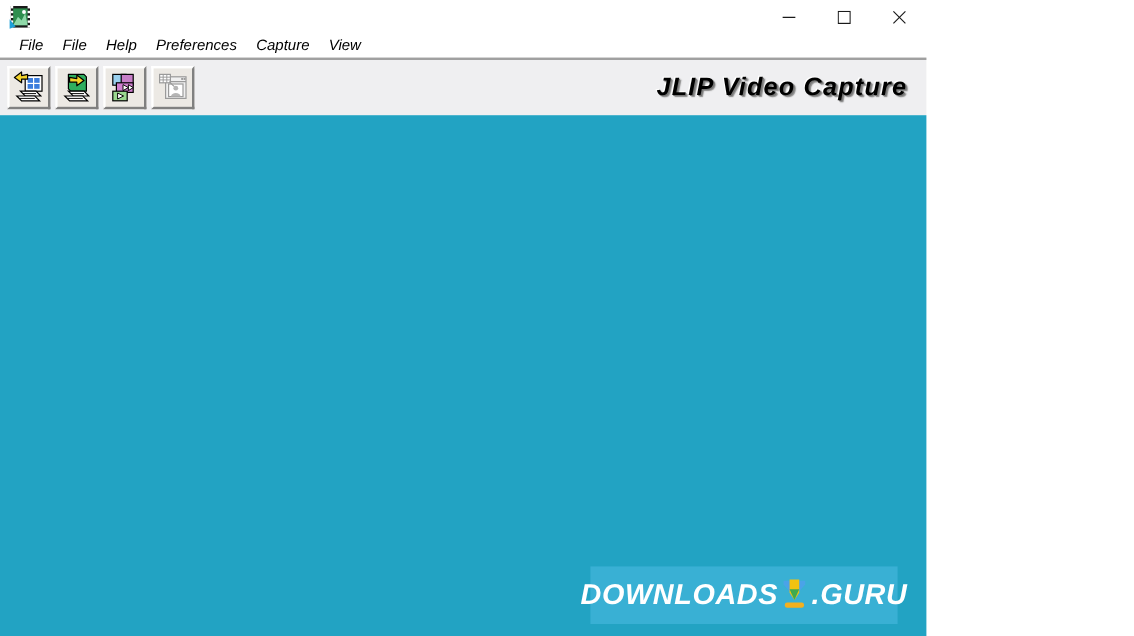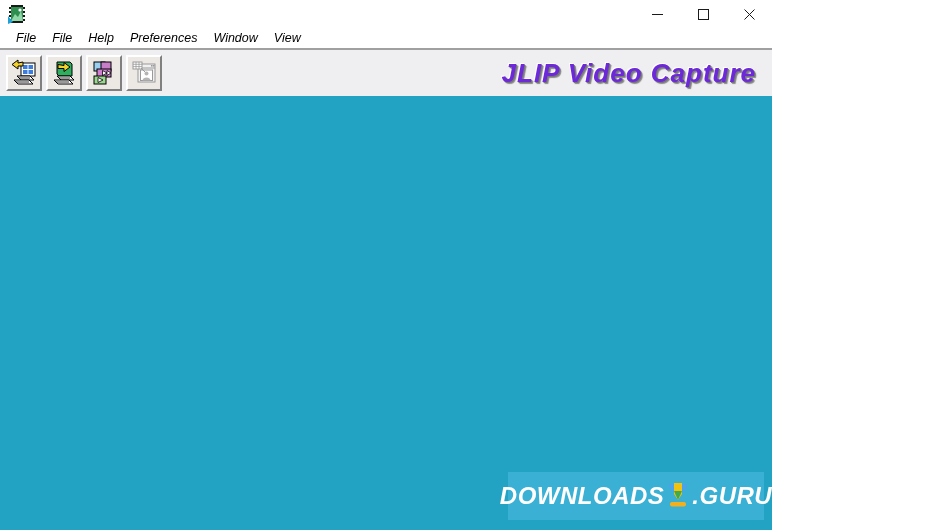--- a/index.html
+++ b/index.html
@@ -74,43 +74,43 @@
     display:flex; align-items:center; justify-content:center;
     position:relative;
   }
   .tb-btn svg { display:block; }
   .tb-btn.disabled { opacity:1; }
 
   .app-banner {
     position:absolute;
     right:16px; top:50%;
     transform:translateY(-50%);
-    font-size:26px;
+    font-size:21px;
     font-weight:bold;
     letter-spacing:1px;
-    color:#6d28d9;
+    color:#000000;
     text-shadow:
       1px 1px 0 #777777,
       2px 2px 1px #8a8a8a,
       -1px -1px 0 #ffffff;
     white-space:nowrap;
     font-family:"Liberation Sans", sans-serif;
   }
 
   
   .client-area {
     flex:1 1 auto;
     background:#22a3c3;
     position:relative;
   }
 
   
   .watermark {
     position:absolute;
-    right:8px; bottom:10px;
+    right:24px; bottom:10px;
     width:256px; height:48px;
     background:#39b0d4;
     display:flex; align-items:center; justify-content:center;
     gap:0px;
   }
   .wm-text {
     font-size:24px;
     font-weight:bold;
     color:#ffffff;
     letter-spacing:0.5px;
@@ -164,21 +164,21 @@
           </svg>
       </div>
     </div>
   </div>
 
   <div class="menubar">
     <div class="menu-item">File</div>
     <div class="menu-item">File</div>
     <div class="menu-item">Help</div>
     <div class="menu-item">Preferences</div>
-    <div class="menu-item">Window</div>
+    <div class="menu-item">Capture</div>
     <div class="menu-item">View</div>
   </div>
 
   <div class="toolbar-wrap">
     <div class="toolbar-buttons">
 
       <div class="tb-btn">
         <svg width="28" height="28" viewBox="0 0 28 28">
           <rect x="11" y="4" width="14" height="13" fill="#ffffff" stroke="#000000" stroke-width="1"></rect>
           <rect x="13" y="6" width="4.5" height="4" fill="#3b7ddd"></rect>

## WHAT THIS TASK INVOLVES
Write out the listing again word for word, but without its pictures.

## OUTPUT FOR THIS TASK
--- a/index.html
+++ b/index.html
@@ -74,43 +74,43 @@
     display:flex; align-items:center; justify-content:center;
     position:relative;
   }
   .tb-btn svg { display:block; }
   .tb-btn.disabled { opacity:1; }
 
   .app-banner {
     position:absolute;
     right:16px; top:50%;
     transform:translateY(-50%);
-    font-size:26px;
+    font-size:21px;
     font-weight:bold;
     letter-spacing:1px;
-    color:#6d28d9;
+    color:#000000;
     text-shadow:
       1px 1px 0 #777777,
       2px 2px 1px #8a8a8a,
       -1px -1px 0 #ffffff;
     white-space:nowrap;
     font-family:"Liberation Sans", sans-serif;
   }
 
   
   .client-area {
     flex:1 1 auto;
     background:#22a3c3;
     position:relative;
   }
 
   
   .watermark {
     position:absolute;
-    right:8px; bottom:10px;
+    right:24px; bottom:10px;
     width:256px; height:48px;
     background:#39b0d4;
     display:flex; align-items:center; justify-content:center;
     gap:0px;
   }
   .wm-text {
     font-size:24px;
     font-weight:bold;
     color:#ffffff;
     letter-spacing:0.5px;
@@ -164,21 +164,21 @@
           </svg>
       </div>
     </div>
   </div>
 
   <div class="menubar">
     <div class="menu-item">File</div>
     <div class="menu-item">File</div>
     <div class="menu-item">Help</div>
     <div class="menu-item">Preferences</div>
-    <div class="menu-item">Window</div>
+    <div class="menu-item">Capture</div>
     <div class="menu-item">View</div>
   </div>
 
   <div class="toolbar-wrap">
     <div class="toolbar-buttons">
 
       <div class="tb-btn">
         <svg width="28" height="28" viewBox="0 0 28 28">
           <rect x="11" y="4" width="14" height="13" fill="#ffffff" stroke="#000000" stroke-width="1"></rect>
           <rect x="13" y="6" width="4.5" height="4" fill="#3b7ddd"></rect>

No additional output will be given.